■ How to complete this task ■
In the records below, find the line containing "discount: 25.00 -> 10.00", then extract that line and all subsequent lines exactly, leaving out everything else.
──────────
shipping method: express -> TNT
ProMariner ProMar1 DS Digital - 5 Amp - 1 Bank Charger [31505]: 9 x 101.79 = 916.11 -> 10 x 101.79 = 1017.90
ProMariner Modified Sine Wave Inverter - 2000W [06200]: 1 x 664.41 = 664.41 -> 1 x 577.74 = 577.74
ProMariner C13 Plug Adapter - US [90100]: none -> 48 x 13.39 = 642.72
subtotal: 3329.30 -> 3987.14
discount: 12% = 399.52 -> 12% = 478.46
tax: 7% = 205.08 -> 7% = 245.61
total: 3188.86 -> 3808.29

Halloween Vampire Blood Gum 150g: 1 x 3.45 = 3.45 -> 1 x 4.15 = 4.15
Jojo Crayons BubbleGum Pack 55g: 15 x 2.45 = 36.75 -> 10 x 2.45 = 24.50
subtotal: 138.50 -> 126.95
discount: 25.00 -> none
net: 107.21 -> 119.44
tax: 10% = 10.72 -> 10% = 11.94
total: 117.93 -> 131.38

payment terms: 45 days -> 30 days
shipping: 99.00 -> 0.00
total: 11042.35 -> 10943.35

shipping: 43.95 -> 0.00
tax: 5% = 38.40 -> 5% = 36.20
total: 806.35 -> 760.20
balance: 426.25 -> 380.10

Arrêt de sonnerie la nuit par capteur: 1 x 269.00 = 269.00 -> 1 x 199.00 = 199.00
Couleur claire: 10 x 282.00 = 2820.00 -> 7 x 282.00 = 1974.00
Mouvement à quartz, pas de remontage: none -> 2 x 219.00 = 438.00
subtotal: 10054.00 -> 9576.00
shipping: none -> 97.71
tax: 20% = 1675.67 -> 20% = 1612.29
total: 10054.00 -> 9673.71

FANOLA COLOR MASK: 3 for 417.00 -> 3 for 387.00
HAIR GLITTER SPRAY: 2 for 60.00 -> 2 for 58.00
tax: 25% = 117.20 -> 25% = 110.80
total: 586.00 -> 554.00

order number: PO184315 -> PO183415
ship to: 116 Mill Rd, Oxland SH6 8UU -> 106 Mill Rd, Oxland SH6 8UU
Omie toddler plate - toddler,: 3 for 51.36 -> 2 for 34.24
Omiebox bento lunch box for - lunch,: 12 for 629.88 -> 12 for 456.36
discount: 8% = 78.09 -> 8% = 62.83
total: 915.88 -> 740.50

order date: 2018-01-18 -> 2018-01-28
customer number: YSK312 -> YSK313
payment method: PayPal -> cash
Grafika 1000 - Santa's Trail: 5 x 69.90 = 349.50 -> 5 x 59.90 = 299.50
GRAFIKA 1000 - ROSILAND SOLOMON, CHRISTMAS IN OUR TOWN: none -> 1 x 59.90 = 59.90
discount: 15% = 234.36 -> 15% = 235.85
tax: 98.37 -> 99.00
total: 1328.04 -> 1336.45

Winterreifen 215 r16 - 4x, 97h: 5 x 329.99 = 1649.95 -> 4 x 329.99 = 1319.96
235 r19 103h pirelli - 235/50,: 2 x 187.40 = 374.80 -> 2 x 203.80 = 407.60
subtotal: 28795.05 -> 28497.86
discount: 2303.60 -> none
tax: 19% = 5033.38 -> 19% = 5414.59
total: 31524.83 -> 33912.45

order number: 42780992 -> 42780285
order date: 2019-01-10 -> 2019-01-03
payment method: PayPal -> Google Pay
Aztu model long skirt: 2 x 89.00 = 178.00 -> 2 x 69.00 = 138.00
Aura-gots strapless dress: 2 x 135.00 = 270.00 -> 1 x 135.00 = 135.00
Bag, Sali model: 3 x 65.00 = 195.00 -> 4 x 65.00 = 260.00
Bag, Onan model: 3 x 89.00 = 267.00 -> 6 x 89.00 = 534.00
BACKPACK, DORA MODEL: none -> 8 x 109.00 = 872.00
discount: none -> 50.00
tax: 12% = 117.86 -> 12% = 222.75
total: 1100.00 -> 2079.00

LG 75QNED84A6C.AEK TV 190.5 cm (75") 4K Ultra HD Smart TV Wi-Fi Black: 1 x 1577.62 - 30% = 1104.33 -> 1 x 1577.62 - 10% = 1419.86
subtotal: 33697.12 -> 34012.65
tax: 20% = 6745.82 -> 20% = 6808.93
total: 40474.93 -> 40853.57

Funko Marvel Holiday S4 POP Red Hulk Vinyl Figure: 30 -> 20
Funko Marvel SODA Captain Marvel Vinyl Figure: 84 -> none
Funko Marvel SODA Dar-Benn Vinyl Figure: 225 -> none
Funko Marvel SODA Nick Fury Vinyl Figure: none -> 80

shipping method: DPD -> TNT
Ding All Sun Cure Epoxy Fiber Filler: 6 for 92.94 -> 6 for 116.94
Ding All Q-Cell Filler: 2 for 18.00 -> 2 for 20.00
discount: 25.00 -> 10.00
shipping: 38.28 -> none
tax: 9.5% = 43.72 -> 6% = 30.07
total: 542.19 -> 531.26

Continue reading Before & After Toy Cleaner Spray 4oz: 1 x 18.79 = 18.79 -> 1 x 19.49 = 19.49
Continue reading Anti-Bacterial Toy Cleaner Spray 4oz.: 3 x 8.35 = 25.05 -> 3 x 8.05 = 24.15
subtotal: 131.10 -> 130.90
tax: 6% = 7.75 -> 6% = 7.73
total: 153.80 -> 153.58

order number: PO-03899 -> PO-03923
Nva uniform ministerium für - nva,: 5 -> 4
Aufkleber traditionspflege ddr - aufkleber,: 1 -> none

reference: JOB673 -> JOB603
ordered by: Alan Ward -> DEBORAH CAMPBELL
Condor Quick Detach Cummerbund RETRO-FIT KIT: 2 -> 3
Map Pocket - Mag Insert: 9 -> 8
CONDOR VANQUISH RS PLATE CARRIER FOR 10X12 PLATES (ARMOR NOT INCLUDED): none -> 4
──────────
■ Expected answer ■
discount: 25.00 -> 10.00
shipping: 38.28 -> none
tax: 9.5% = 43.72 -> 6% = 30.07
total: 542.19 -> 531.26

Continue reading Before & After Toy Cleaner Spray 4oz: 1 x 18.79 = 18.79 -> 1 x 19.49 = 19.49
Continue reading Anti-Bacterial Toy Cleaner Spray 4oz.: 3 x 8.35 = 25.05 -> 3 x 8.05 = 24.15
subtotal: 131.10 -> 130.90
tax: 6% = 7.75 -> 6% = 7.73
total: 153.80 -> 153.58

order number: PO-03899 -> PO-03923
Nva uniform ministerium für - nva,: 5 -> 4
Aufkleber traditionspflege ddr - aufkleber,: 1 -> none

reference: JOB673 -> JOB603
ordered by: Alan Ward -> DEBORAH CAMPBELL
Condor Quick Detach Cummerbund RETRO-FIT KIT: 2 -> 3
Map Pocket - Mag Insert: 9 -> 8
CONDOR VANQUISH RS PLATE CARRIER FOR 10X12 PLATES (ARMOR NOT INCLUDED): none -> 4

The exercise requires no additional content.